ERDOGAN à la manoeuvre : « Il n’y a pas de place pour le YPG-PKK dans l’avenir de la Syrie » : à Damas, les Kurdes directement menacés par la Turquie
Pierre Barbancey
L'Humanité du 23 décembre 2024
Le ministre turc des Affaires étrangères, présent à Damas aux côtés du nouvel homme fort Ahmed Al Charaa (ex-Abou Mohammed Al Joulani), s’est comporté comme le représentant d’une puissance tutélaire. L’objectif affiché : en finir avec les combattants kurdes.
C’est sans doute la rencontre la plus importante de ces derniers jours pour Ahmed Al Charaa, le chef de Hayat Tahrir al-Cham (HTC). Il a laissé tomber son nom de guerre – Abou Mohammed Al Joulani – et troqué son treillis pour un costume et, pour la première fois, une cravate.
Si, le 22 décembre, il a mis les petits plats dans les grands, c’est qu’il recevait celui qui a pratiquement été son mentor politique et représentant de la puissance tutélaire turque, Hakan Fidan. Aujourd’hui ministre des Affaires étrangères, ce dernier a longtemps été à la tête du MIT, les services de renseignements. À ce titre, il avait une relation privilégiée avec Al Charaa, y compris quand celui-ci frayait avec Daech et al-Qaida.
Les forces de protection kurdes visées par le HTC
À l’issue de leur entretien, les deux hommes ont tenu une conférence de presse assez déconcertante tant leurs rôles semblaient inversés. Ahmad Al Charaa a ainsi déclaré que son administration travaillait à la protection des minorités, soulignant l’importance de la « coexistence » dans ce pays multiethnique et multiconfessionnel.
Depuis deux semaines et la chute du régime baasiste, rien n’a encore été entrepris en ce sens : l’intérim n’est absolument pas inclusif et il se refuse à toute application de la résolution 2254 pour une transition du Conseil de sécurité de l’ONU.

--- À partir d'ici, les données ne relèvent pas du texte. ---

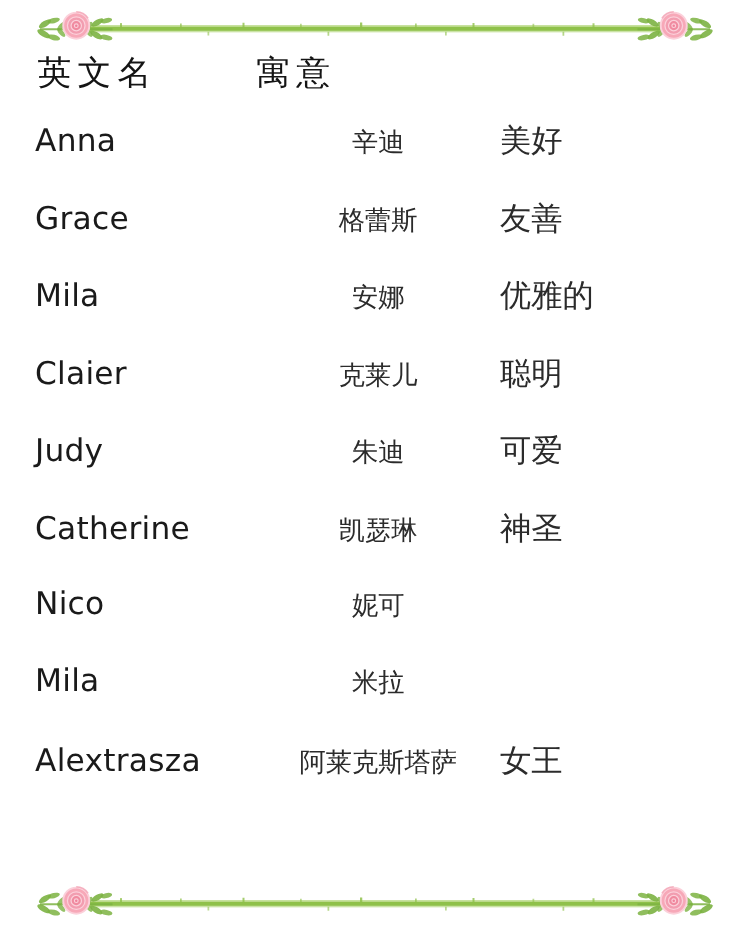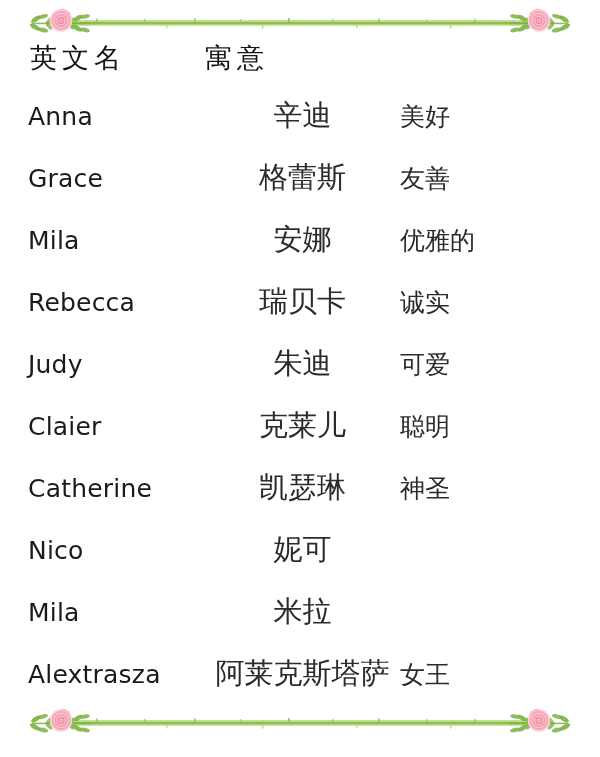--- a/index.html
+++ b/index.html
@@ -68,7 +68,7 @@
     box-sizing: border-box;
     text-align: center;
     font-family: "DejaVu Serif", serif;
-    font-size: 29px;
+    font-size: 21px;
     color: #2b2b2b;
     white-space: nowrap;
   }

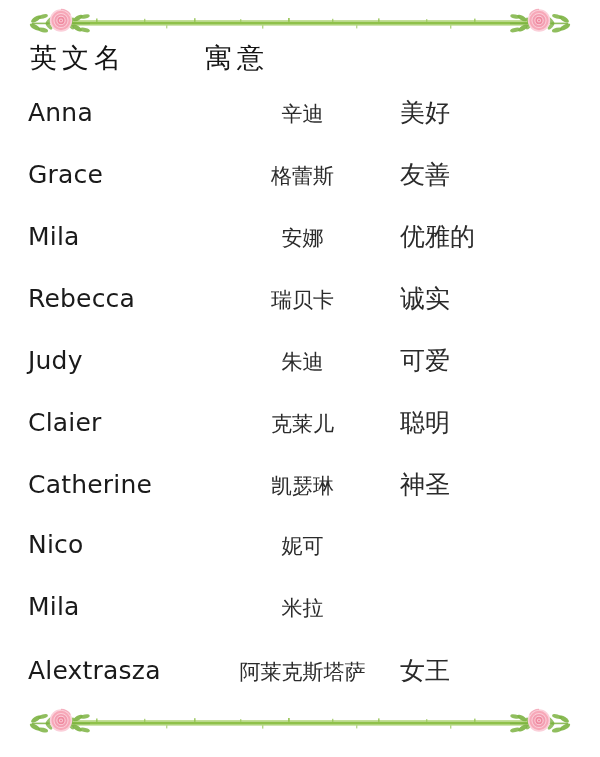--- a/index.html
+++ b/index.html
@@ -208,11 +208,6 @@
       <div class="col-mn">优雅的</div>
     </div>
 
-    <div class="row">
-      <div class="col-en">Rebecca</div>
-      <div class="col-py">瑞贝卡</div>
-      <div class="col-mn">诚实</div>
-    </div>
 
     <div class="row">
       <div class="col-en">Judy</div>

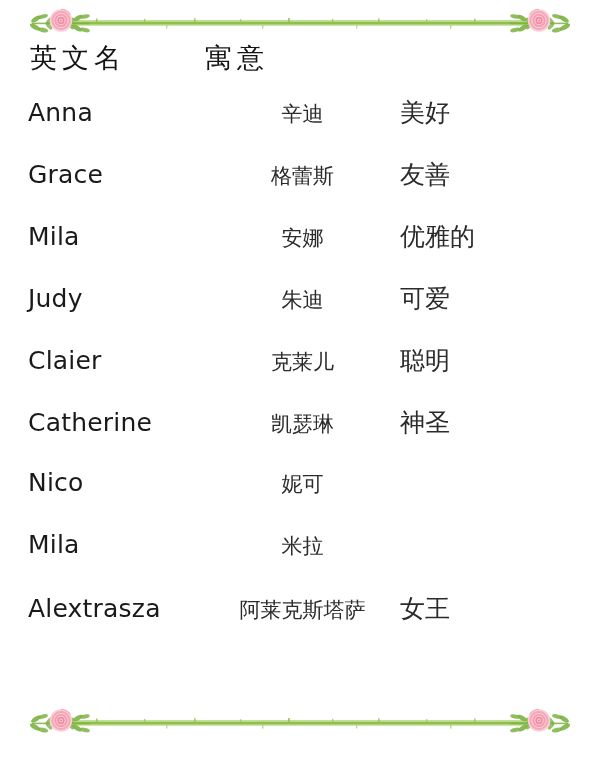--- a/index.html
+++ b/index.html
@@ -210,15 +210,15 @@
 
 
     <div class="row">
+      <div class="col-en">Claier</div>
+      <div class="col-py">克莱儿</div>
+      <div class="col-mn">聪明</div>
+    </div>
+
+    <div class="row">
       <div class="col-en">Judy</div>
       <div class="col-py">朱迪</div>
       <div class="col-mn">可爱</div>
-    </div>
-
-    <div class="row">
-      <div class="col-en">Claier</div>
-      <div class="col-py">克莱儿</div>
-      <div class="col-mn">聪明</div>
     </div>
 
     <div class="row">

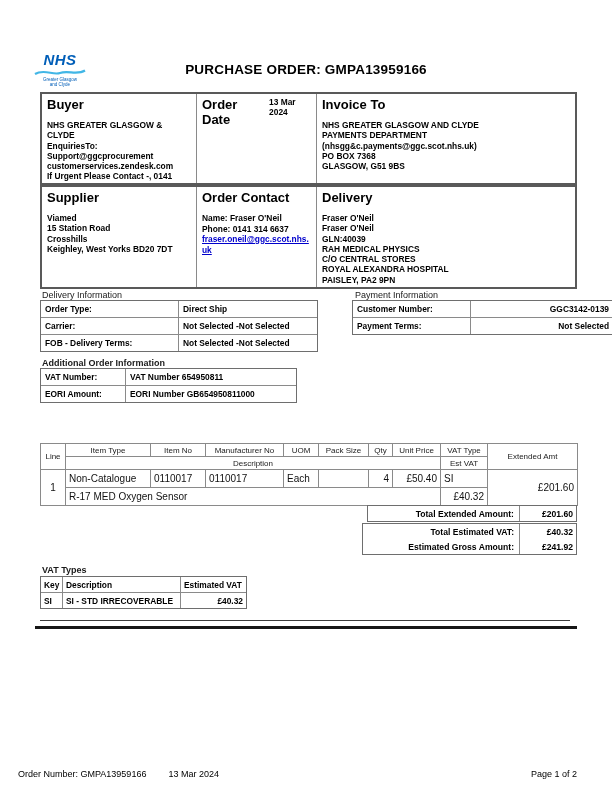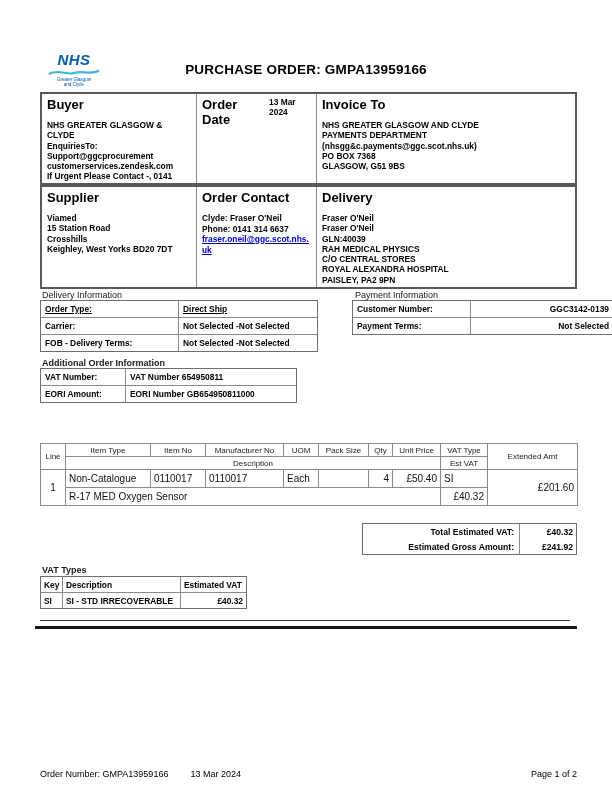--- a/index.html
+++ b/index.html
@@ -9,7 +9,7 @@
     margin:0 auto;
   }
   
-  .logo{position:absolute; left:44px; top:52px; width:60px; text-align:center;}
+  .logo{position:absolute; left:30px; top:52px; width:60px; text-align:center;}
   .logo .nhs{font-weight:bold; font-style:italic; color:#005EB8; font-size:15px; letter-spacing:.5px; line-height:1;}
   .logo svg{display:block; margin:1px auto 0;}
   .logo .cap{font-size:4.5px; color:#005EB8; line-height:1.2; white-space:pre-line;}

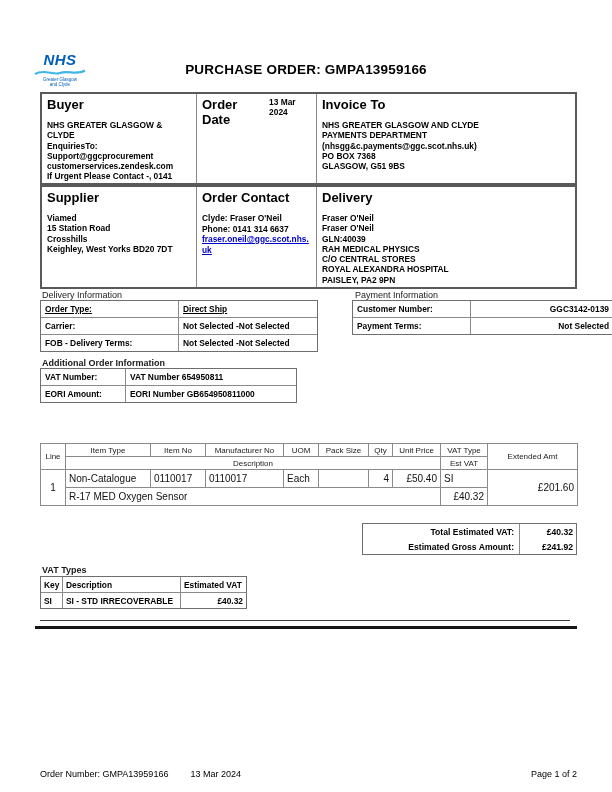--- a/index.html
+++ b/index.html
@@ -117,7 +117,7 @@
     <div class="cell">
       <div class="hd">Order Contact</div>
       <div class="contact-block">
-        <div class="contact-line">Clyde: Fraser O'Neil</div>
+        <div class="contact-line">Name: Fraser O'Neil</div>
         <div class="contact-line">Phone: 0141 314 6637</div>
         <a class="email" href="#">fraser.oneil@ggc.scot.nhs.uk</a>
       </div>

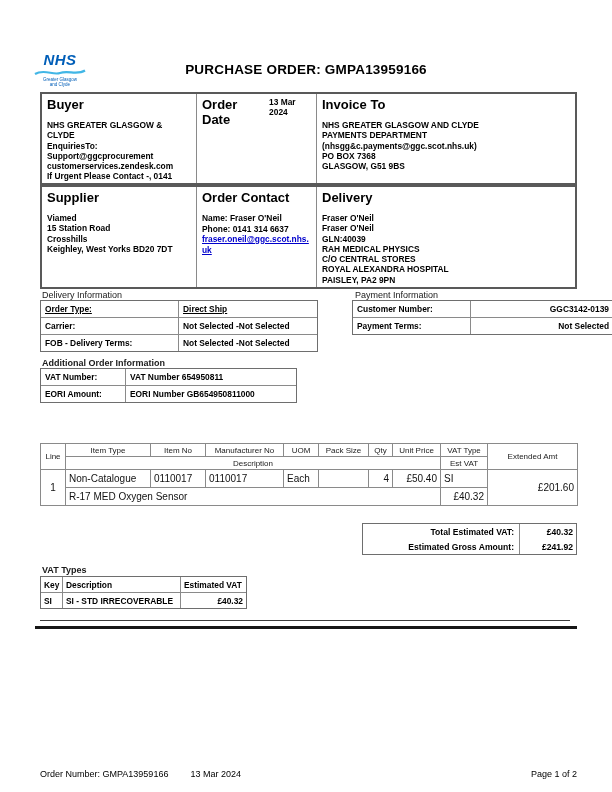--- a/index.html
+++ b/index.html
@@ -136,7 +136,7 @@
 
   <div class="sec-h" style="left:42px; top:290px;">Delivery Information</div>
   <div class="kv" style="left:40px; top:300px; width:278px;">
-    <div class="row" style="grid-template-columns:138px 1fr;text-decoration:underline;">
+    <div class="row" style="grid-template-columns:138px 1fr;">
       <div class="k">Order Type:</div>
       <div class="v">Direct Ship</div>
     </div>

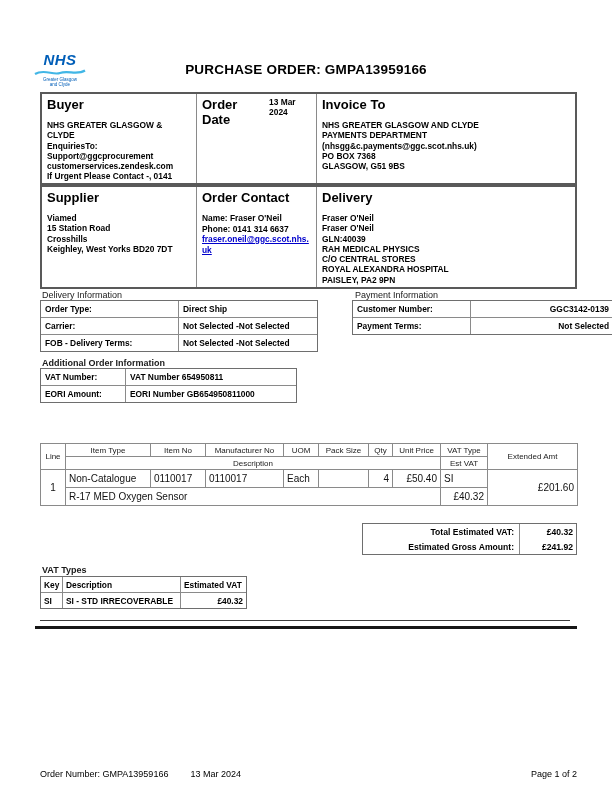--- a/index.html
+++ b/index.html
@@ -223,6 +223,12 @@
   </tbody>
     </table>
 
+  <div class="totals" style="left:367px; top:505px; width:210px;">
+    <div class="trow">
+      <div class="tl">Total Extended Amount:</div>
+      <div class="tv">£201.60</div>
+    </div>
+  </div>
   <div class="totals" style="left:362px; top:523px; width:215px;">
     <div class="trow">
       <div class="tl">Total Estimated VAT:</div>

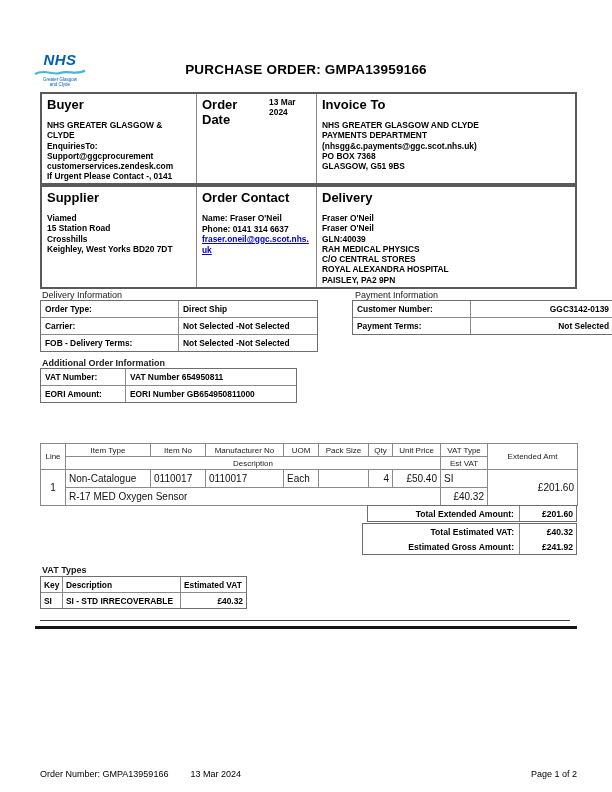--- a/index.html
+++ b/index.html
@@ -60,7 +60,7 @@
   
   .hr-thin{position:absolute; left:40px; top:620px; width:530px; height:1px; background:#3c3c3c;}
   .hr-thick{position:absolute; left:35px; top:626px; width:542px; height:3px; background:#161616;}
-  .footer{position:absolute; left:40px; right:35px; top:769px; display:flex; justify-content:space-between; font-size:9px;}
+  .footer{position:absolute; left:18px; right:35px; top:769px; display:flex; justify-content:space-between; font-size:9px;}
   .footer .fl span{margin-right:22px;}
 </style>
 </head>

Le dirigeant du HTC a eu cette phrase étonnante : « Nous nous efforçons de protéger les confessions et les minorités contre tout conflit entre elles », et contre les acteurs « extérieurs » qui tentent d’exploiter la situation « pour provoquer une discorde sectaire ». Il a également fait savoir que « la logique de l’État est différente de celle de la révolution, et nous ne permettrons pas la présence de toute arme échappant au contrôle de l’État ».
Une attaque claire envers les YPG
Si cela concerne tous les groupes armés du pays – y compris ceux de son propre camp, djihadistes massacreurs, qu’il entend intégrer dans une nouvelle armée nationale – il vise avant tout les forces de protection kurdes (YPG). Ces dernières avaient payé un lourd tribut dans la lutte contre l’État islamique et gardent toujours les combattants de Daech dans les camps de prisonniers.
Elles se trouvent désormais totalement abandonnées y compris par l’Union européenne (UE) et surtout les États-Unis. Pourtant, le secrétaire d’État américain Antony Blinken a averti que le groupe islamiste tenterait de rétablir ses forces au cours de cette période.
Hakan Fidan n’a pas fait le déplacement à Damas pour rien. Alors qu’un journaliste lui demandait si la Turquie allait opérer une offensive dans le nord de la Syrie, c’est-à-dire en pays kurde, il a eu cette réponse dénuée d’ambiguïté : « Les YPG volent les ressources énergétiques du peuple syrien. Les YPG doivent être placés dans une position où ils ne menacent plus l’unité de la Syrie. Il n’y a pas de place pour le YPG-PKK (Parti des travailleurs du Kurdistan – NDLR) dans l’avenir de la Syrie. Les YPG doivent se dissoudre au plus vite. Ce n’est pas le moment d’attendre et de voir. Nous devons agir immédiatement. »
Pour bien marquer sa puissance, le représentant d’Ankara, dont les troupes stationnent en Syrie, a ajouté : « L’intégrité territoriale de la Syrie n’est pas négociable.